Inklusion in der Arbeitswelt

Inklusion in Unternehmen lässt sich nicht verordnen. Die Unternehmen, die Menschen mit Behinderungen beschäftigen, machen jedoch meist gute Erfahrungen: das Betriebsklima verbessert sich, der Erfahrungs- und Wissensschatz im Unternehmen wächst.

Von Beate Krol

Wie sieht Inklusion in der Arbeitswelt aus?

Fahrstühle, behindertengerechte Toiletten und breite Türen – das stellen sich die meisten unter Inklusion in der Arbeitswelt vor. Tatsächlich geht sie weit darüber hinaus.

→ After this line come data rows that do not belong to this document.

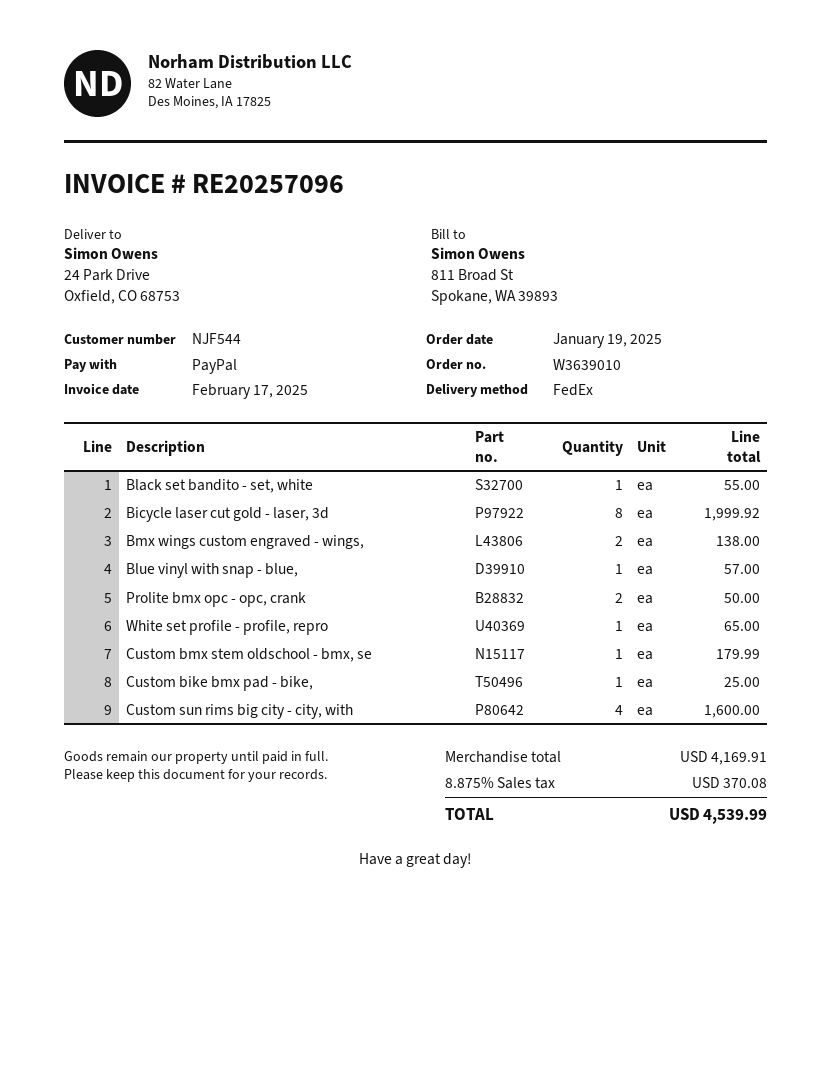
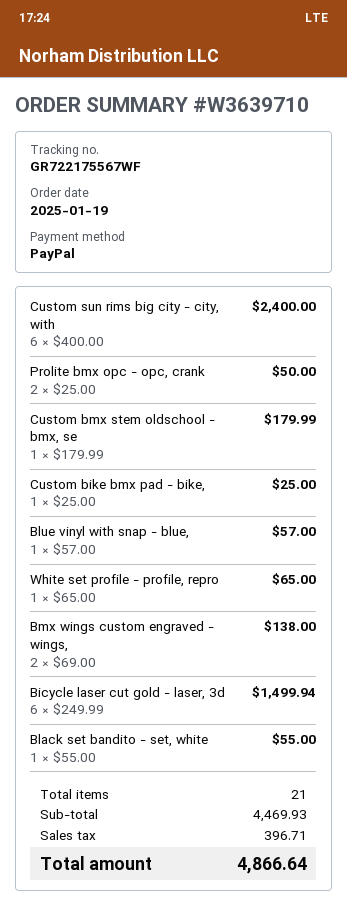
order number: W3639010 -> W3639710
Bicycle laser cut gold - laser, 3d: 8 for 1999.92 -> 6 for 1499.94
Custom sun rims big city - city, with: 4 for 1600.00 -> 6 for 2400.00
subtotal: 4169.91 -> 4469.93
tax: 370.08 -> 396.71
total: 4539.99 -> 4866.64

Ein Beispiel: Eine junge spastisch gelähmte Frau möchte Mediengestalter werden. In einer nicht-inklusiven Gesellschaft bleibt das ein Traum. Egal wie begabt sie ist, sie landet in einer barrierefreien Behindertenwerkstatt.

In einer inklusiven Gesellschaft hat sie ein Anrecht auf einen persönlichen Assistenten, der nach ihren Anweisungen den Computer bedient und ihr auch beim Toilettengang hilft. Dieser Assistent wird vom Staat bezahlt, genauso wie das Herrichten eines geeigneten Arbeitsplatzes bei ihrem Arbeitgeber.

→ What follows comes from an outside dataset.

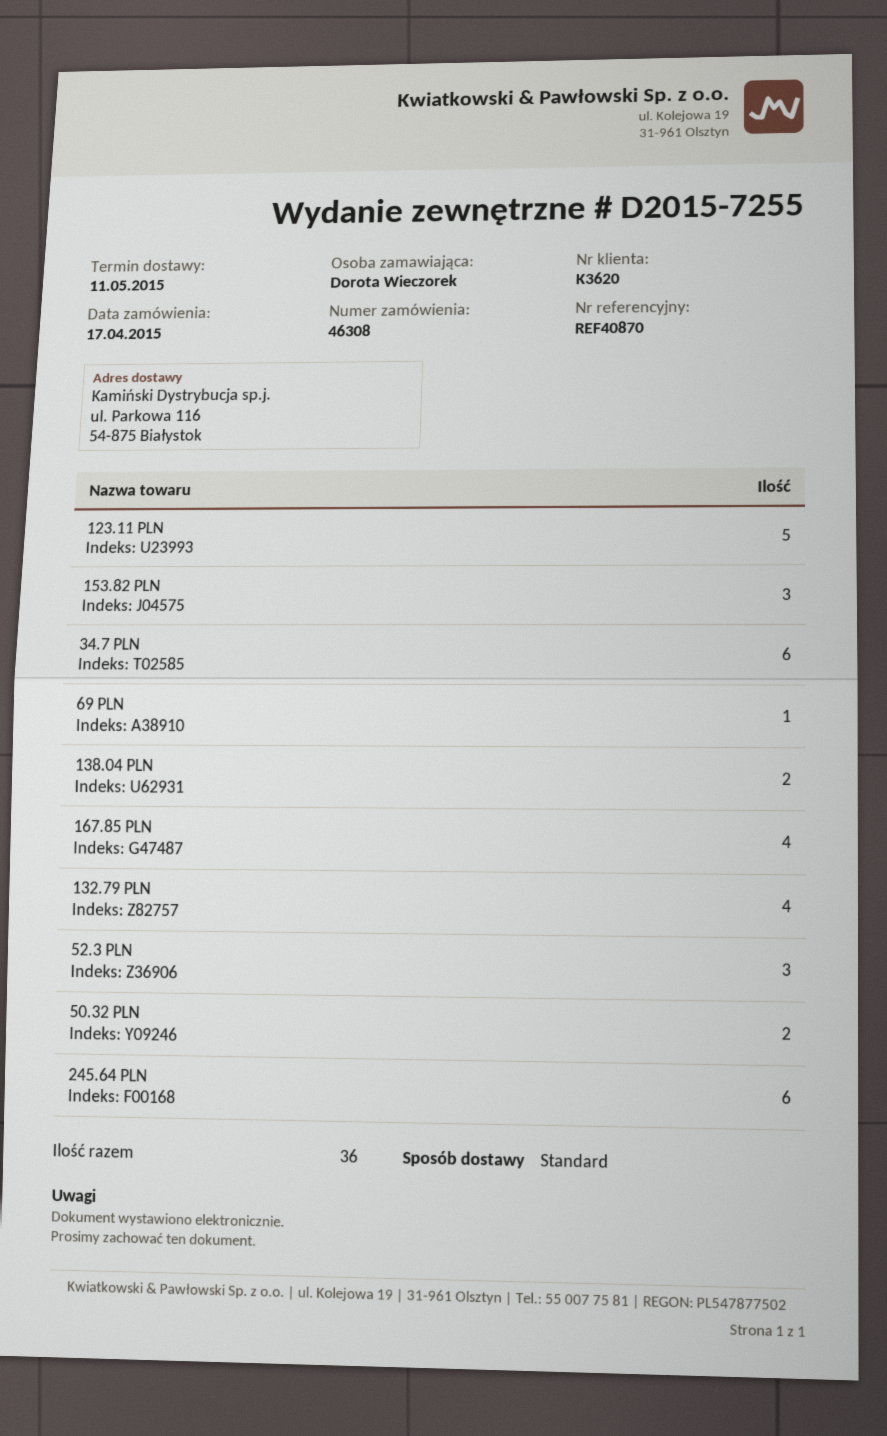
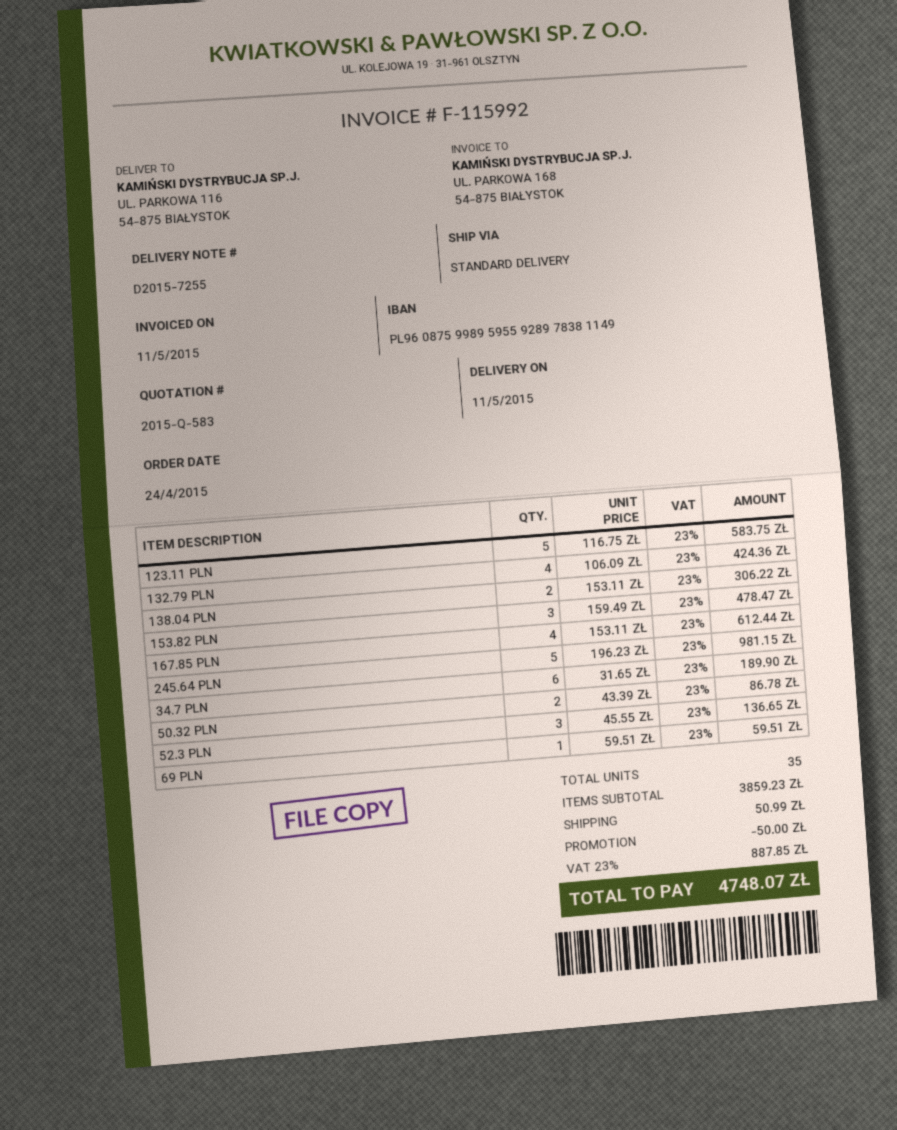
order date: 2015-04-17 -> 2015-04-24
245.64 PLN: 6 -> 5
total quantity: 36 -> 35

Oder ein Informatiker mit Asperger-Syndrom. Eigentlich sieht die Firma Teamarbeit vor. Weil das jedoch für ihn Stress bedeutet, organisiert die Firma die Arbeit so, dass er allein arbeiten kann.

Es kann sogar sein, dass man neue Berufsbilder schafft, wie es der Inhaber einer Autowerkstatt in der Nähe von Karlsruhe gemacht hat. Weil klar war, dass er den theoretischen Teil der Ausbildung zum Kfz-Mechatroniker nicht schaffen würde, arbeitet dort ein ehemaliger lernbehinderter Praktikant als fest angestellter Öl- und Reifenwechsler.

Die Hürden

Wie so oft sitzen die größten Barrieren in den Köpfen. Viele Menschen glauben, dass behinderte Arbeitnehmer weniger belastbar und leistungsfähig seien. Dazu kommt die Unsicherheit im Umgang:

Was macht man, wenn ein spastisch gelähmter Kollege oder ein Epileptiker krampft? Wie spricht man mit einem lernbehinderten Angestellten? Worüber unterhält man sich in der Mittagspause mit einer Kollegin, die von einem Assistenten die Gabel gereicht bekommt? Wie reagieren Kunden auf eine Kellnerin mit Down-Syndrom?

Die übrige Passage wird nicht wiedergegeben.